◆ **Input**
+++

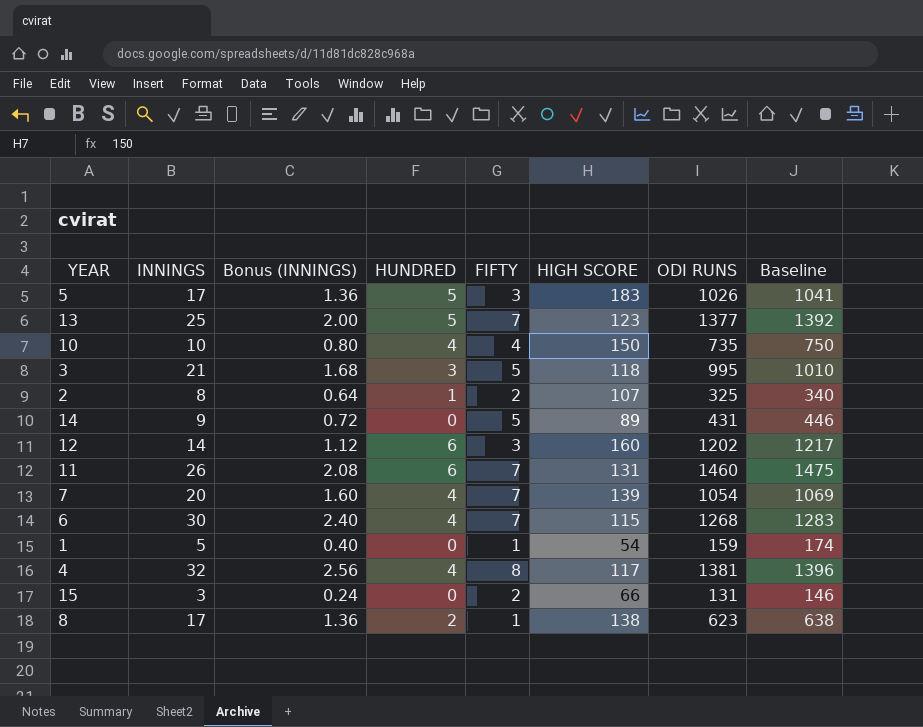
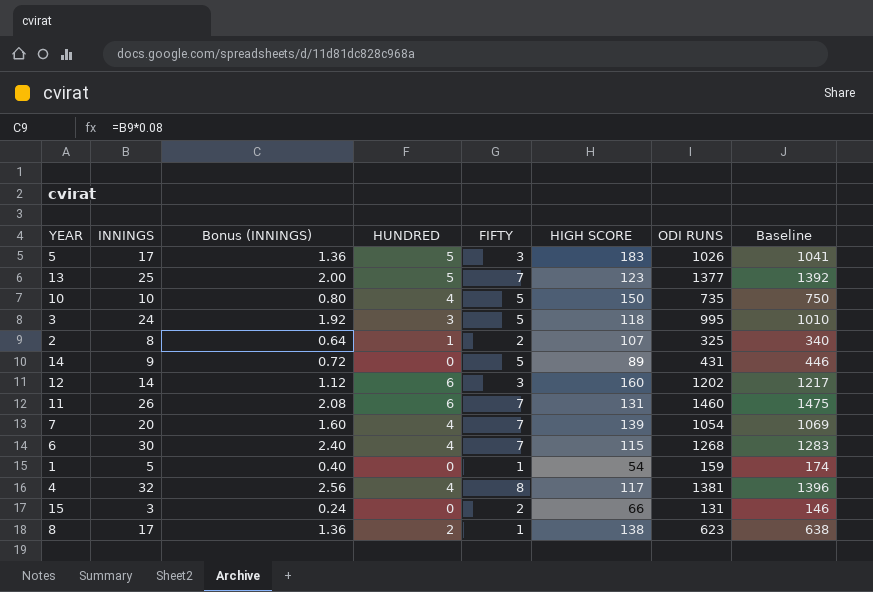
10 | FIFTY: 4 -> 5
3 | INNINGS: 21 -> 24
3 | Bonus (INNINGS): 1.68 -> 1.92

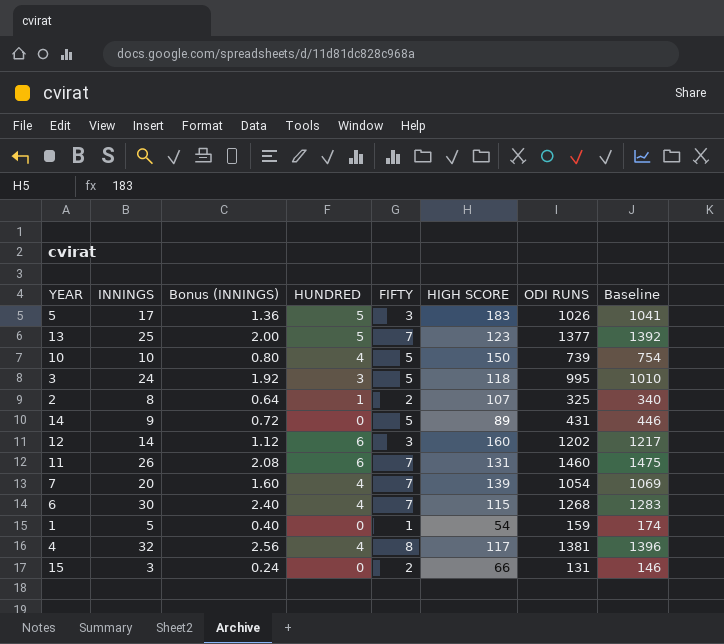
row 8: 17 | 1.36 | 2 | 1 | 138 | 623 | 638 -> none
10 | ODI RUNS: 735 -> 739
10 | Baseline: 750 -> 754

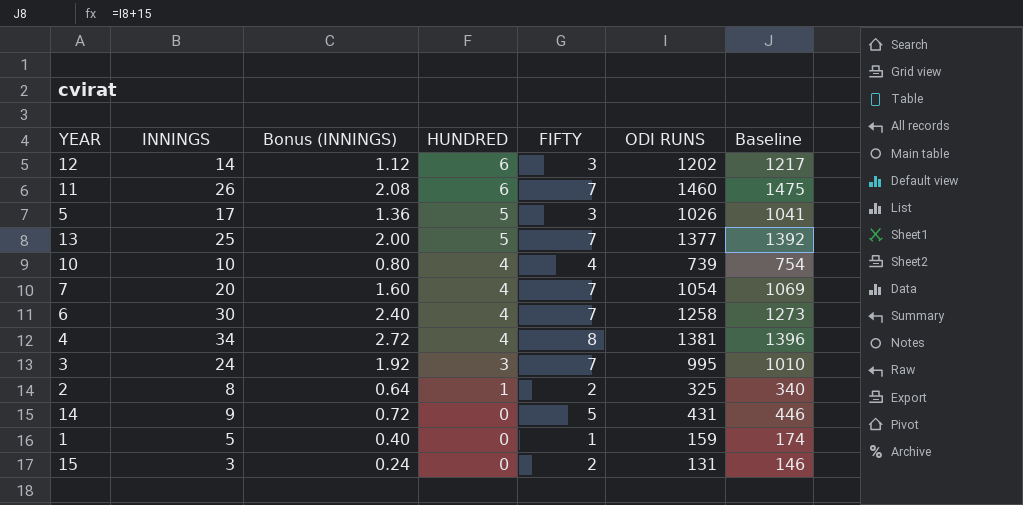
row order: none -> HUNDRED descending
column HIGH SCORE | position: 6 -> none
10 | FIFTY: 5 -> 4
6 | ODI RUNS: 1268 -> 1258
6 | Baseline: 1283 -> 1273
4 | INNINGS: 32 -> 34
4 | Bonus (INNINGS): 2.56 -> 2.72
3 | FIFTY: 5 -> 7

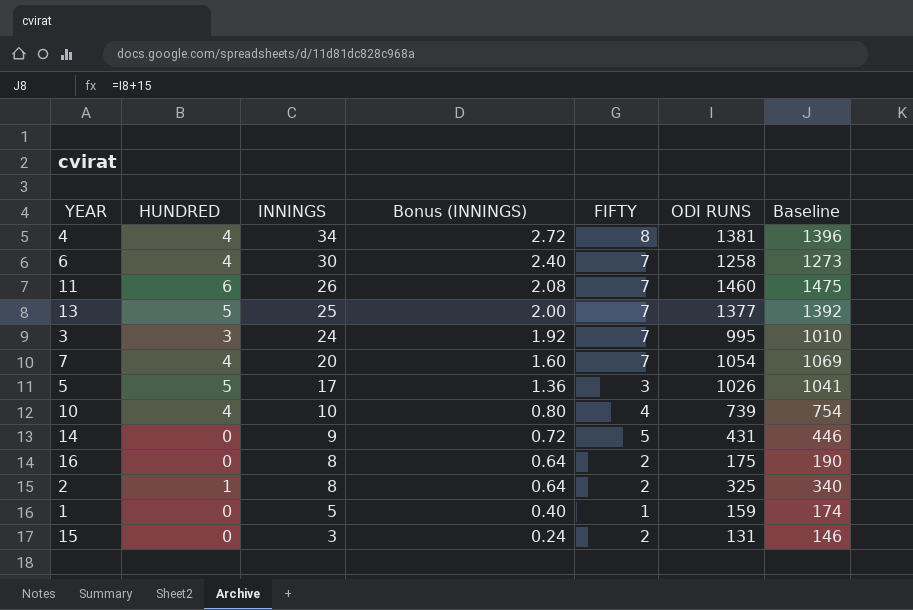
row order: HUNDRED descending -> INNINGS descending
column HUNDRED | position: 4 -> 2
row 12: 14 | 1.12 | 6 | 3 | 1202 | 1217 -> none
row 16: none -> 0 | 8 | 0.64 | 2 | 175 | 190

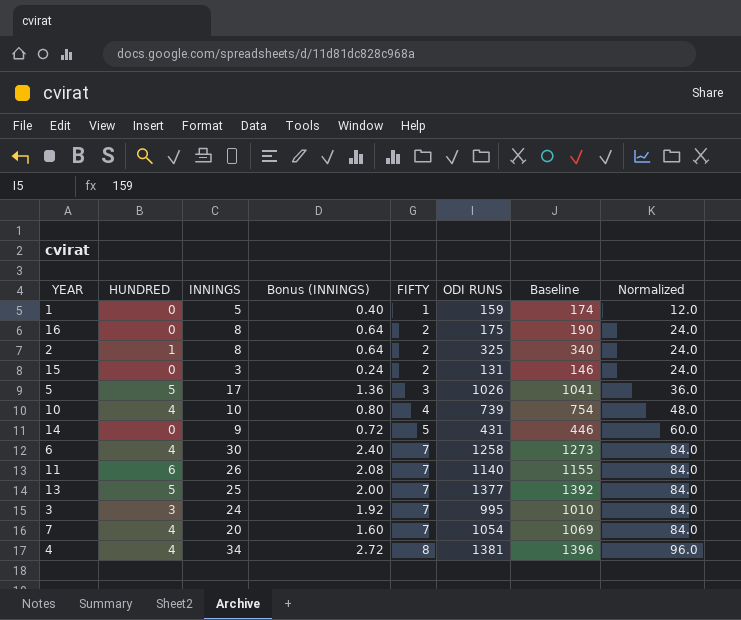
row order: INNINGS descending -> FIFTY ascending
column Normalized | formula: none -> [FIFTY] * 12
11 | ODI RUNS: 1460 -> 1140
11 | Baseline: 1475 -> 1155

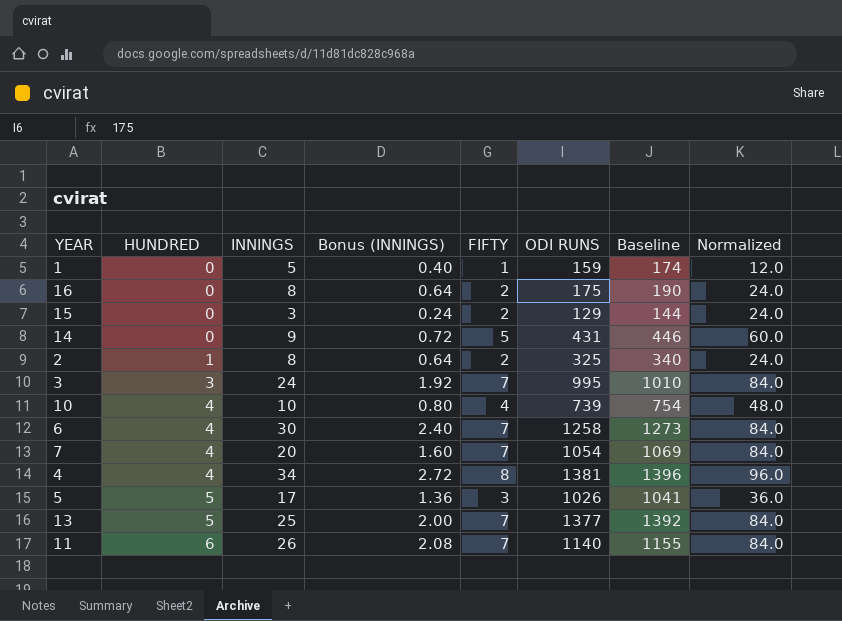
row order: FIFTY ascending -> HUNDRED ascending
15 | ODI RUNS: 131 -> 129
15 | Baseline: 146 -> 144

+++

◆ **Work to complete**
Output each record verbatim and leave out its pictures.

◆ **Result of this exercise**
10 | FIFTY: 4 -> 5
3 | INNINGS: 21 -> 24
3 | Bonus (INNINGS): 1.68 -> 1.92

row 8: 17 | 1.36 | 2 | 1 | 138 | 623 | 638 -> none
10 | ODI RUNS: 735 -> 739
10 | Baseline: 750 -> 754

row order: none -> HUNDRED descending
column HIGH SCORE | position: 6 -> none
10 | FIFTY: 5 -> 4
6 | ODI RUNS: 1268 -> 1258
6 | Baseline: 1283 -> 1273
4 | INNINGS: 32 -> 34
4 | Bonus (INNINGS): 2.56 -> 2.72
3 | FIFTY: 5 -> 7

row order: HUNDRED descending -> INNINGS descending
column HUNDRED | position: 4 -> 2
row 12: 14 | 1.12 | 6 | 3 | 1202 | 1217 -> none
row 16: none -> 0 | 8 | 0.64 | 2 | 175 | 190

row order: INNINGS descending -> FIFTY ascending
column Normalized | formula: none -> [FIFTY] * 12
11 | ODI RUNS: 1460 -> 1140
11 | Baseline: 1475 -> 1155

row order: FIFTY ascending -> HUNDRED ascending
15 | ODI RUNS: 131 -> 129
15 | Baseline: 146 -> 144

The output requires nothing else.